In the validation approach presented in this study, control group data and synthetic data generated using the ADASYN technique were added. ADASYN increased the number of data points for volunteers with prediabetes to match the number of control group volunteers. Since there are eight volunteers with prediabetes and 25 volunteers without prediabetes, the algorithm generated 17 synthetic samples from the volunteers with prediabetes.

As a result, there are 17 artificial samples from volunteers with prediabetes, plus 2 original data samples, totaling 19 samples per round. For the volunteers without prediabetes, 25 samples are available. Of these, 19 are randomly selected for each round, balancing the dataset for validation. The final validation result is the average of the performance metrics across the four rounds.

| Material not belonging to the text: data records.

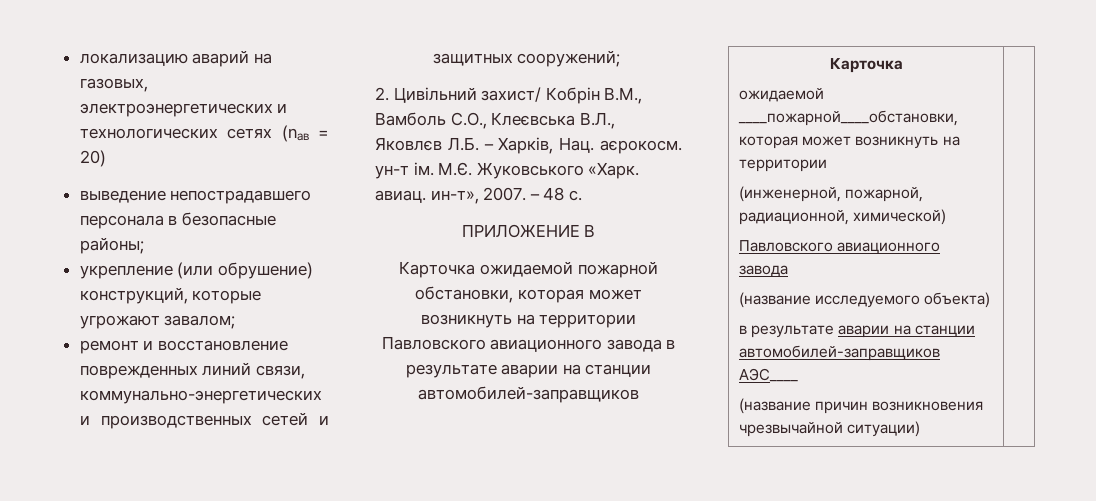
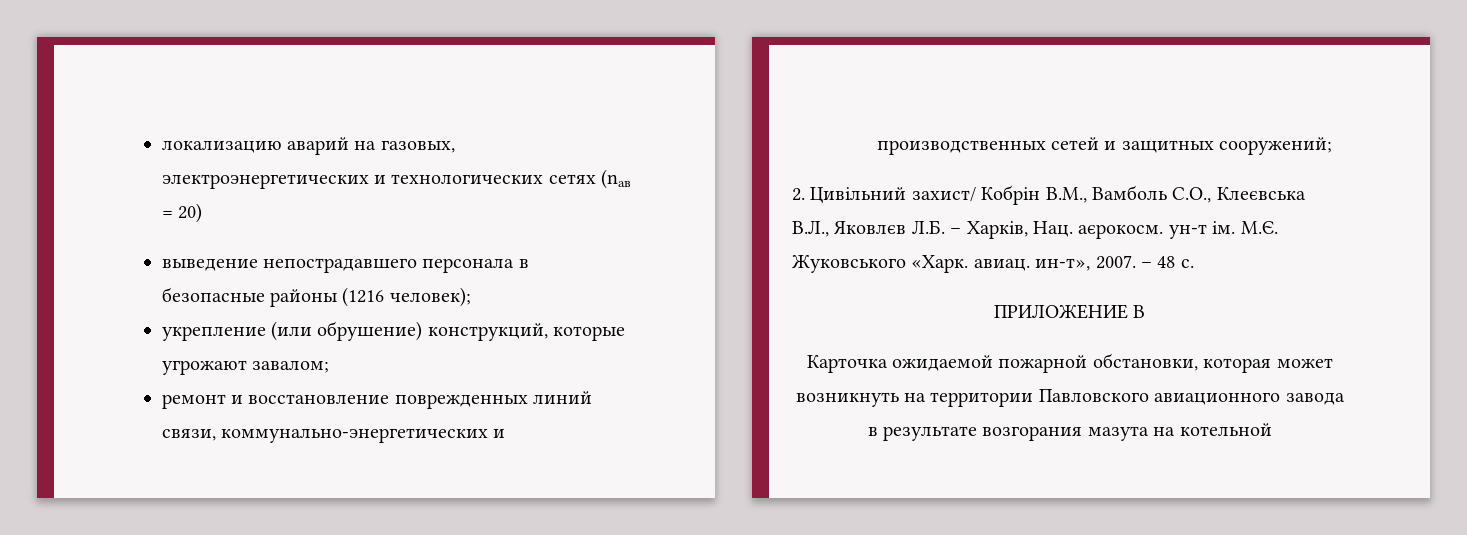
- выведение непострадавшего персонала в безопасные районы;
+ выведение непострадавшего персонала в безопасные районы (1216 человек);
- Карточка ожидаемой пожарной обстановки, которая может возникнуть на территории Павловского авиационного завода в результате аварии на станции автомобилей-заправщиков
- Карточка
- ожидаемой ____пожарной____обстановки, которая может возникнуть на территории
- (инженерной, пожарной, радиационной, химической)
- Павловского авиационного завода
- (название исследуемого объекта)
- в результате аварии на станции автомобилей-заправщиков АЭС____
- (название причин возникновения чрезвычайной ситуации) |
+ Карточка ожидаемой пожарной обстановки, которая может возникнуть на территории Павловского авиационного завода в результате возгорания мазута на котельной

The metrics used for evaluation are accuracy, precision, recall, and F1-Score, which are described in more detail below:

• Accuracy shows the overall performance of the model, indicating, among all diagnostics, how much the model indicated correctly. Accuracy is a good overall indication of how the model performed. However, there may be situations in which it is misleading, so it is necessary to check the other metrics as well.

• Precision checks how many of the positive classifications the model has made are correct. Precision can be used in a situation where false positives are considered more harmful than false negatives.

• Recall/Revocation/Sensitivity calculates among all the positive class situations as expected value, how many are correct. The recall can be used in a situation where the false negative is considered more harmful than the false positive.

• F1-Score is the harmonic mean between precision and recall. The F1-Score is simply a way of looking at only one metric instead of two (precision and recall) in a given situation. It is a harmonic mean between the two, meaning that when you have a low F1-Score, it is an indication that either precision or recall is low.

The formula for each metric is obtained from the confusion matrix structure shown in Fig. 12.

Figure 13 shows the confusion matrix for the four rounds of cross-validation. Subsequently, according to the formulas in Fig 12, A, P, R and F1-Score ( $F1$) are calculated for each round, with the final result being the simple arithmetic mean of each metric. Thus, using the four-fold cross-validation technique, an accuracy of 86%, precision of 95%, recall of 78%, and F1-Score of 85% are obtained.

Comparison with other methods

Considering the PRCA as a classifier, it can be compared with other classification algorithms. Using MATLAB® R2020a and the same dataset, Pinheiro, Guarino & Fonseca-Pinto (2024) developed a classification algorithm via support vector machine (SVM) with linear, polynomial, and RBF kernels. The same data balancing method (ADASYN) was used. In that work, the results were obtained as shown in Table 7. Upon examining the table, it is observed that the PRCA has better accuracy.

Although a reasonable comparison for PRCA is presented in Table 7, for a better overview of what is available in the literature, Table 8 presents some other studies aimed at supporting diabetes diagnosis. It is important to note that the Table 8 should not be used to directly compare performance with PRCA, as the studies listed were conducted under substantially different conditions, using different datasets, methodological approaches and parameters from those applied in the development of PRCA. The table includes information on the method, sample size, number of resources, accuracy and whether the method is invasive or non-invasive. The table shows that all algorithms use a greater number of features and the vast majority of them are invasive. In addition, they all have a larger number of samples, which is a limitation of this study.

Notably, in addition to being a non-invasive method, PRCA uses fewer features, which indicates a lower computational cost. Moreover, with the acquisition of additional samples in the continuation of this investigation in the future, the algorithm’s performance could improve, as a larger dataset provides more examples for the model to learn from (Elfatimi, Eryiğit & Elfatimi, 2024).